• [GOAL OF THE EXERCISE] Below are the records; pull every line that includes "fill".
Top of STORED DATA
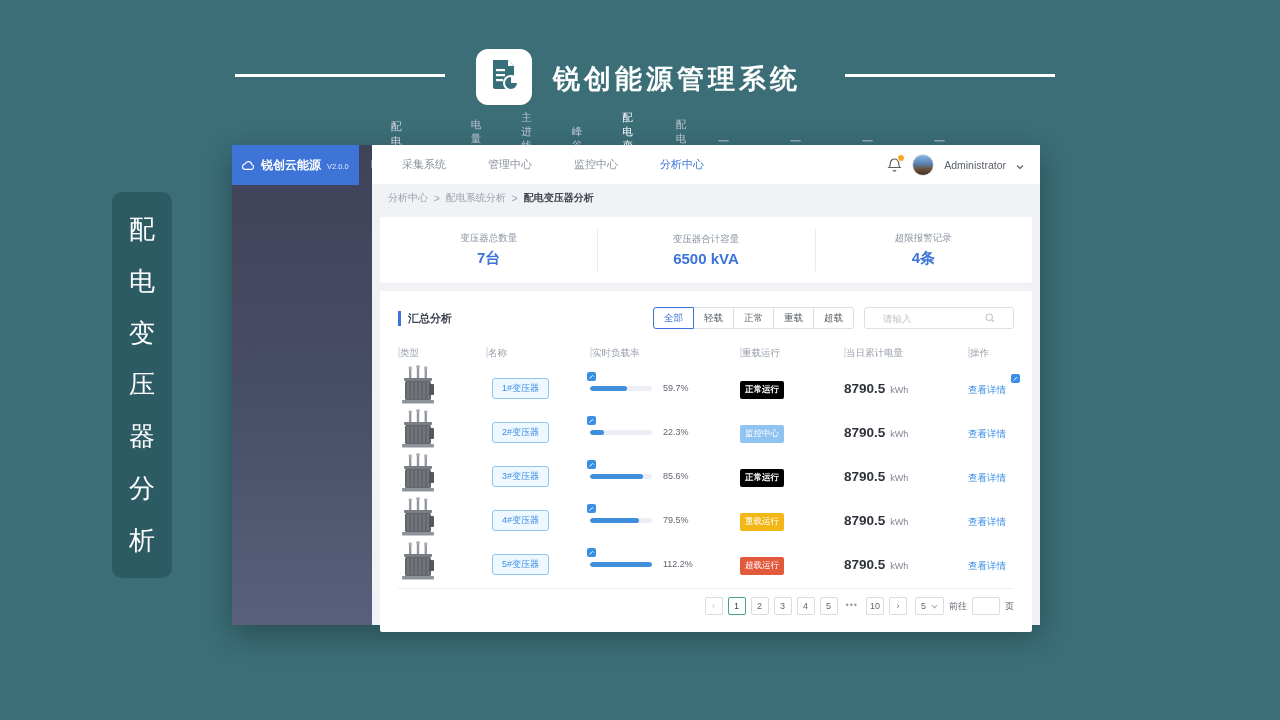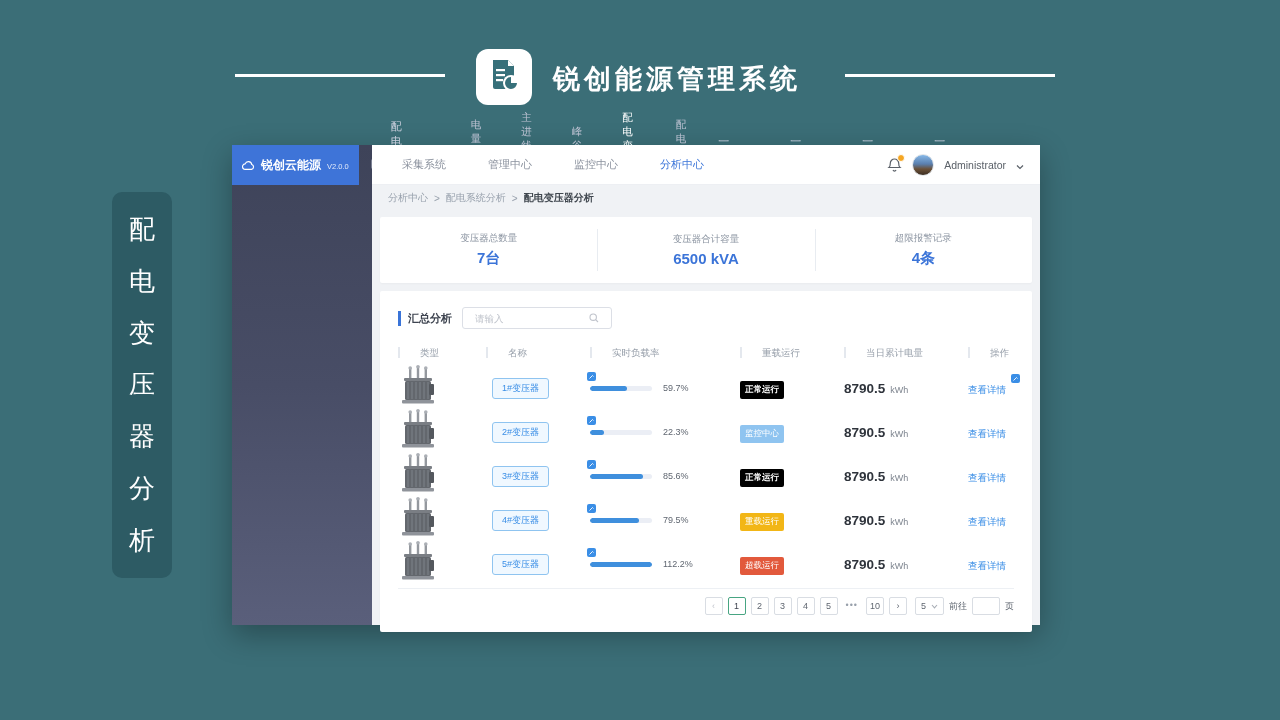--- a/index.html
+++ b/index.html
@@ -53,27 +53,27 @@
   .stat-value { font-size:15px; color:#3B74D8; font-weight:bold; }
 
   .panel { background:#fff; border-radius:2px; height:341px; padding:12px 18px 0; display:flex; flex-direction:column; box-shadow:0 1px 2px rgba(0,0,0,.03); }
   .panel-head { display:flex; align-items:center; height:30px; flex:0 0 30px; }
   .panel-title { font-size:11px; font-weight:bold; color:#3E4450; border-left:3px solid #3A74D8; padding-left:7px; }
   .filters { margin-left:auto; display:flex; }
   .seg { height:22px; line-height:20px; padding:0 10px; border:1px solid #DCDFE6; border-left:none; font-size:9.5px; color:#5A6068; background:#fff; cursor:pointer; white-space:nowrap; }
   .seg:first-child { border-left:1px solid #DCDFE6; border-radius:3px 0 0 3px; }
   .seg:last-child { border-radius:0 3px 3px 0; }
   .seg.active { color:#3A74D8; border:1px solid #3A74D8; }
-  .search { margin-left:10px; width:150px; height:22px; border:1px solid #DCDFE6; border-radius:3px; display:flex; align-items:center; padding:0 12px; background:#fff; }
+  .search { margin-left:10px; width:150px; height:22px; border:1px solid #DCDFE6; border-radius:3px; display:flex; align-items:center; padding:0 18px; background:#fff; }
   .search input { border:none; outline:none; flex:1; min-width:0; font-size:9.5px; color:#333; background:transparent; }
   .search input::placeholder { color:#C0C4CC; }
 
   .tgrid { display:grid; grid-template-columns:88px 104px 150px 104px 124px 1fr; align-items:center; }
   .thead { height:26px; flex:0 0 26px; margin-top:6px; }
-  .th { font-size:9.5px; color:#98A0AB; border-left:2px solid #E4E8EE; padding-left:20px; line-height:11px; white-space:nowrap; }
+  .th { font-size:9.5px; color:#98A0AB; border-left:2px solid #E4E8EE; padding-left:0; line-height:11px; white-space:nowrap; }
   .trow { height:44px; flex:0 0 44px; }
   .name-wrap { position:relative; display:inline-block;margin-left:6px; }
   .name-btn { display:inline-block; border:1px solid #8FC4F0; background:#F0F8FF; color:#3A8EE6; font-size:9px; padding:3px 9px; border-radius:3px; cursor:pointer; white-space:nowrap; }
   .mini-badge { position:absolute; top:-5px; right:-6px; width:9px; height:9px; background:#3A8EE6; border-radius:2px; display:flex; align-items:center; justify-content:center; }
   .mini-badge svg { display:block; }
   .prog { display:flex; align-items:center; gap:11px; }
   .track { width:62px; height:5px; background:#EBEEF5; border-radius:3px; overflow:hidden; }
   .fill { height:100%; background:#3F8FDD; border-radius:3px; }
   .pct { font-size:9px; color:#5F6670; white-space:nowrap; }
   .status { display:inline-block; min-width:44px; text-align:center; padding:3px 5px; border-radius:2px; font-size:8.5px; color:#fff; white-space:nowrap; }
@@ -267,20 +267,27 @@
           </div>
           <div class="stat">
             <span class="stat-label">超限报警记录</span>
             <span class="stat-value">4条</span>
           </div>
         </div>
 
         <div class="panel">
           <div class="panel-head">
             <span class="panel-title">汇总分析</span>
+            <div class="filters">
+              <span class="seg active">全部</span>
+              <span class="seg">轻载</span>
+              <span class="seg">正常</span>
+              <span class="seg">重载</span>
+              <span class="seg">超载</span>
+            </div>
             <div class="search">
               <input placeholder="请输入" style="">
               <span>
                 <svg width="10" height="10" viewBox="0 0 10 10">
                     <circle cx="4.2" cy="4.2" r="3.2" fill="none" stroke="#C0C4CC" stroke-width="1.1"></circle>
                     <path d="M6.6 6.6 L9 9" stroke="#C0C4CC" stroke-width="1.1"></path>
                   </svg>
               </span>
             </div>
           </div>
Bottom of STORED DATA
Top of STORED DATA
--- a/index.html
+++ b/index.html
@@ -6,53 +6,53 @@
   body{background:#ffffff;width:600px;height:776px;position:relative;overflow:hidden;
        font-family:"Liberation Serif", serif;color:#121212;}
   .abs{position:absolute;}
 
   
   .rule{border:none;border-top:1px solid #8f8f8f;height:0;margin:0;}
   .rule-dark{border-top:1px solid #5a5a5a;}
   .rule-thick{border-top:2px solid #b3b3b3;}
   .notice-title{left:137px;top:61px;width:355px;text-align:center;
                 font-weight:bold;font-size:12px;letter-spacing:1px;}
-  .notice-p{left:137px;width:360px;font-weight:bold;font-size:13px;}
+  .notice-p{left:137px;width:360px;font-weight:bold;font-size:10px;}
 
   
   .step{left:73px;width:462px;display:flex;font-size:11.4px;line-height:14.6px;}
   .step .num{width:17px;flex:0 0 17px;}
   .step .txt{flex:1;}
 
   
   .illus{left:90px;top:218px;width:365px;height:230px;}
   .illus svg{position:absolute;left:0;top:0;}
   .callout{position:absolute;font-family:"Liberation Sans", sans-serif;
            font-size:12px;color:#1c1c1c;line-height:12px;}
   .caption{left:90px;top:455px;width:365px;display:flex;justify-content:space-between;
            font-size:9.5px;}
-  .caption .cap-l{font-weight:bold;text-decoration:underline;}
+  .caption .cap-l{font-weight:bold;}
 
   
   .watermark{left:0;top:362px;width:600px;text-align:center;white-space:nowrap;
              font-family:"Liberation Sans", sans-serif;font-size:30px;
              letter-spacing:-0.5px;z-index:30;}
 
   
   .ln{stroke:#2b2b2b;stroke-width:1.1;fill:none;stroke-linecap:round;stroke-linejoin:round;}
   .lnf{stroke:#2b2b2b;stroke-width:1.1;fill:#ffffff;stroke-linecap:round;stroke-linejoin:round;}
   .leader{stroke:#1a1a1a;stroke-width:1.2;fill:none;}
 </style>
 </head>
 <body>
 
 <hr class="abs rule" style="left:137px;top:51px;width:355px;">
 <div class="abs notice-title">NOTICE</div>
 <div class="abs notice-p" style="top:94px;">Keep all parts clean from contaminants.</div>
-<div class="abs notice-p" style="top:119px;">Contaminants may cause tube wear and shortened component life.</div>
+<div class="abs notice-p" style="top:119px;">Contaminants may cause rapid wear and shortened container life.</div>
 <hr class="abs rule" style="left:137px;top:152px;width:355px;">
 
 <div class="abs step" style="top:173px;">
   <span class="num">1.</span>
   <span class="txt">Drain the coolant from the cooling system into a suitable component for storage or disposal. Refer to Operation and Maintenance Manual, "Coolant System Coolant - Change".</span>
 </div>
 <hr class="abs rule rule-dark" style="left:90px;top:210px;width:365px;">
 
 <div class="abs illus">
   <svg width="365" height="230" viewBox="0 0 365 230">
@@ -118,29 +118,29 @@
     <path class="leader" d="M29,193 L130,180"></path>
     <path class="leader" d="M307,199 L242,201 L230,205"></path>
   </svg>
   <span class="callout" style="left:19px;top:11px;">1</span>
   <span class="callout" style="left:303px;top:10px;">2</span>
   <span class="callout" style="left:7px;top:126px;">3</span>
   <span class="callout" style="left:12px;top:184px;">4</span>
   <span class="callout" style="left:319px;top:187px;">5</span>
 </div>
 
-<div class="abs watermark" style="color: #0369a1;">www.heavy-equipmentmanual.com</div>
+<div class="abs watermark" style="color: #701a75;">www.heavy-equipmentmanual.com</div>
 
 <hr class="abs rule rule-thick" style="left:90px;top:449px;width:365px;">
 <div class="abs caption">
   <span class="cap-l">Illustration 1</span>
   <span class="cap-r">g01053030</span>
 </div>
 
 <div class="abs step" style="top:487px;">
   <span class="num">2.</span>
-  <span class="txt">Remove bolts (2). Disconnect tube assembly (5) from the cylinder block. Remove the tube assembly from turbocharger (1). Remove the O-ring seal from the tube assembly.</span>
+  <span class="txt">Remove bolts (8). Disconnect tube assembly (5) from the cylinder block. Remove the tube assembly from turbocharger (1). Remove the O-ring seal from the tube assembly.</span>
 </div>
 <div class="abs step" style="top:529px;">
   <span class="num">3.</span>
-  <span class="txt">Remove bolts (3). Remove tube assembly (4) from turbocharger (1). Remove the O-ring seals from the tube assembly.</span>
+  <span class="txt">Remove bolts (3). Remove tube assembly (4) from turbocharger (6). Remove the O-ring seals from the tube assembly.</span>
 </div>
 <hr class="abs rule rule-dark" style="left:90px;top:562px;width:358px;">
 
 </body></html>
Bottom of STORED DATA
• [OUTPUT FOR THIS TASK]
   .fill { height:100%; background:#3F8FDD; border-radius:3px; }
                     <circle cx="4.2" cy="4.2" r="3.2" fill="none" stroke="#C0C4CC" stroke-width="1.1"></circle>
   .ln{stroke:#2b2b2b;stroke-width:1.1;fill:none;stroke-linecap:round;stroke-linejoin:round;}
   .lnf{stroke:#2b2b2b;stroke-width:1.1;fill:#ffffff;stroke-linecap:round;stroke-linejoin:round;}
   .leader{stroke:#1a1a1a;stroke-width:1.2;fill:none;}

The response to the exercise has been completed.